Se você acompanha o dia a dia do campo, sabe que o clima não está pesado só por causa da chuva ou da seca. A economia do agronegócio vem enfrentando um aperto forte, e isso refletiu em um salto enorme nos pedidos de Recuperação Judicial (RJ) por produtores rurais nos últimos meses.
Para colocar ordem na casa e evitar que cada juiz decida de um jeito diferente, o Conselho Nacional de Justiça acabou de publicar o Provimento nº 216/2026 (que muitos estão chamando de Provimento 2016/2026 devido ao ano).
Como advogado que vive o agro, preparei este resumo "direto ao ponto" para você entender o que muda na prática.
O que é esse Provimento e por que ele surgiu?

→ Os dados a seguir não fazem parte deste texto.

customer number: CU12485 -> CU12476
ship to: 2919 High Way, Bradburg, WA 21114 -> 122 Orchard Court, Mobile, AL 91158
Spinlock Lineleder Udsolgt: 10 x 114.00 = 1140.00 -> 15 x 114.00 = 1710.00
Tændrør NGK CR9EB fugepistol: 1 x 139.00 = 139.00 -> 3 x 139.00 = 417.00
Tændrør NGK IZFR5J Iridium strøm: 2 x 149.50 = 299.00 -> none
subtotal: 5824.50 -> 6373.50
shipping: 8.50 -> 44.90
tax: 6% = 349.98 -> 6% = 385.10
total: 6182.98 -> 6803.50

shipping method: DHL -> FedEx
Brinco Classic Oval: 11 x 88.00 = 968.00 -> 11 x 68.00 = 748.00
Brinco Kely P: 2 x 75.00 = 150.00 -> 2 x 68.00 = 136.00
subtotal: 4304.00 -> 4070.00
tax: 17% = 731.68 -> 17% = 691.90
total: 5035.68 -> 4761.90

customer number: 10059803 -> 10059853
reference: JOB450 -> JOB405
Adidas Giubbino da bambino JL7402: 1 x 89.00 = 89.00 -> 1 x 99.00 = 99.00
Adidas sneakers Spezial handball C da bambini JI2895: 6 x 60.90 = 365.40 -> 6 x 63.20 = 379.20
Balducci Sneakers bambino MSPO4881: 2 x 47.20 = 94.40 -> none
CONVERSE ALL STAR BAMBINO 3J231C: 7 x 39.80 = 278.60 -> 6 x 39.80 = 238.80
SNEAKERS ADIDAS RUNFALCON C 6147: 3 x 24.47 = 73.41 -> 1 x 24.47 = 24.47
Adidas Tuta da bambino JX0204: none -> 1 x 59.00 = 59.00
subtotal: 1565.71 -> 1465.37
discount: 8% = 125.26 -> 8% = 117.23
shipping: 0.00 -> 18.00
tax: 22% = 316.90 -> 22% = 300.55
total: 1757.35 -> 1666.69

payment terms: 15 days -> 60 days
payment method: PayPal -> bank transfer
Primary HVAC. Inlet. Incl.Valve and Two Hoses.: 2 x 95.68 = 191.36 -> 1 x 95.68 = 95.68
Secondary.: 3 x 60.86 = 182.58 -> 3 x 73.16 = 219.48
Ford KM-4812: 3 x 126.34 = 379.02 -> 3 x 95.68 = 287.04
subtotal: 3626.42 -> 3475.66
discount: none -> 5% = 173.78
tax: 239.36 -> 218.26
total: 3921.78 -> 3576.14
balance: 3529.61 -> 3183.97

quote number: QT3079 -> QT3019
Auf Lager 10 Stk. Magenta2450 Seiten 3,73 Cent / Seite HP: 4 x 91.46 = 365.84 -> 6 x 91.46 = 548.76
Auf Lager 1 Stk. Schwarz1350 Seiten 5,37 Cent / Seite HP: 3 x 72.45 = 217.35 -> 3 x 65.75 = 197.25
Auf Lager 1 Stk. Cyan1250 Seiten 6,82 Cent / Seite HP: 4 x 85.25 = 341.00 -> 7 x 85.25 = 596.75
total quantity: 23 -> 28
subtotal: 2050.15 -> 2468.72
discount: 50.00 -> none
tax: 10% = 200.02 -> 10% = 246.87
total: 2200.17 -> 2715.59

Imagine que a lei de recuperação judicial era como uma estrada com sinalização confusa. Em alguns estados, o produtor conseguia entrar com o pedido facilmente; em outros, a exigência de documentos era impossível de cumprir.
O CNJ veio para padronizar o jogo. O objetivo é dar segurança: tanto para o produtor, que precisa de fôlego para não quebrar, quanto para o banco ou revenda, que precisam saber se vão receber.
Agora, antes de o juiz aceitar a recuperação, ele pode nomear um perito para ir até a fazenda. Esse profissional vai checar se o produtor está realmente operando e se a papelada condiz com a realidade. É o fim daquela história de pedir RJ só para "ganhar tempo" sem ter uma operação viável.
Os 4 pontos principais que você precisa saber:
1 - Constatação Prévia: Agora, antes de o juiz aceitar a recuperação, ele pode nomear um perito para ir até a fazenda. Esse profissional vai checar se o produtor está realmente operando e se a papelada condiz com a realidade. É o fim daquela história de pedir RJ só para "ganhar tempo" sem ter uma operação viável.
2 - Documentação Rigorosa para Pessoa Física: Se você produz como CPF, não basta mais o Imposto de Renda. O Provimento exige:
Livro Caixa Digital do Produtor Rural (LCDPR);
Balanço Patrimonial assinado por contador;
Comprovação de, no mínimo, 2 anos de atividade.
3 - Registro na Junta Comercial: O Provimento reforça que o registro na Junta Comercial é obrigatório para pedir a RJ. A boa notícia é que você pode somar o tempo em que trabalhou sem registro para fechar os dois anos exigidos por lei, desde que tenha documentos que provem essa atividade antiga.
4 - Limite para o "Plano Especial": Ficou mais claro o teto de R$ 4,8 milhões em dívidas para quem quer usar o rito simplificado (aquele mais barato e rápido para o pequeno produtor).
Por que isso é bom (ou ruim)?
Na minha visão, isso traz previsibilidade. O "oba-oba" jurídico gera juros mais altos, porque o banco, com medo de não receber, encarece o crédito. Com regras claras, o produtor sério consegue se organizar melhor.
Por outro lado, a exigência contábil ficou profissional. Aquele tempo do "ajuste depois" acabou. Se a crise bateu à porta, a organização financeira precisa ter começado ontem.